Dosimetric Study of Synchronous Integrated Boost Intensity-Modulated Radiation Therapy for Metastatic Lymph Nodes In Rectal Cancer
Abstract
Purpose
This study designed SIB-IMRT plans based on pathologically confirmed positive LNs and compared them with conventional IMRT plans to evaluate the feasibility and dosimetric advantages of SIB-IMRT for rectal cancer patients with metastatic LNs.
Methods
A retrospective study was conducted on 30 patients with confirmed LN metastasis. Based on fused MRI/CT images, target volumes (GTVn, PGTVn, PTV45, PTV50) and organs at risk (OARs: bladder, small intestine, femoral heads) were delineated. Two treatment plans were designed for each patient: 1) Conventional IMRT: A uniform dose of 50 Gy in 25 fractions to the combined PTV. 2) SIB-IMRT: Delivering simultaneous but different doses: 52.5 Gy to metastatic nodes (PGTVn), 50 Gy to the primary tumor area (PTV50), and 45 Gy to the elective nodal area (PTV45), all in 25 fractions.

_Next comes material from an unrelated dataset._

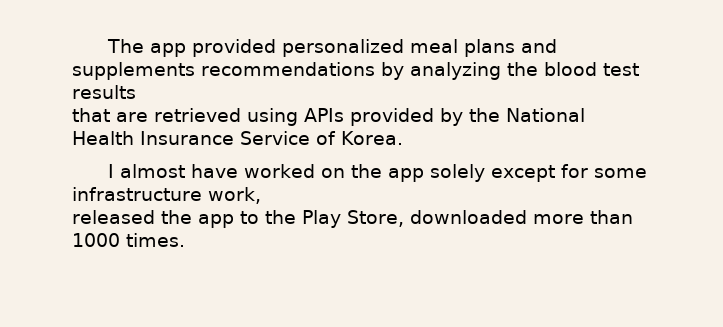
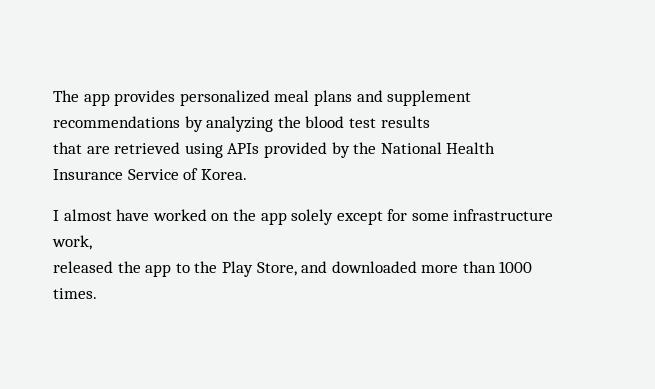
- The app provided personalized meal plans and supplements recommendations by analyzing the blood test results
+ The app provides personalized meal plans and supplement recommendations by analyzing the blood test results
- released the app to the Play Store, downloaded more than 1000 times.
+ released the app to the Play Store, and downloaded more than 1000 times.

Dosimetric parameters for PTV (Dmax, Dmean, D98%, Conformity Index CI, Homogeneity Index HI, Tumor Control Probability TCP) and OARs were compared.
Results
PTV Coverage: Both plans met coverage requirements. SIB-IMRT achieved a significantly higher TCP (median 95.37% vs. 91.84%, p<0.05) and a higher Dmax (median 55.65 Gy vs. 53.95 Gy, p=0.002) compared to IMRT, while Dmean, D98%, CI, and HI were not significantly different. OARs Sparing: SIB-IMRT demonstrated better organ sparing: Small Intestine: Significantly reduced Dmax, Dmean, and V50 (p<0.05). Bladder: Significantly reduced V30 and V40 (p<0.05). Femoral Heads: Significantly reduced Dmax and V20 for both left and right sides (p<0.05).
Conclusion
IMRT is a common technique for rectal cancer radiotherapy, SIB-IMRT can increase the TCP for the target volume, suggesting it may be an effective treatment strategy for rectal cancer metastatic lymph nodes.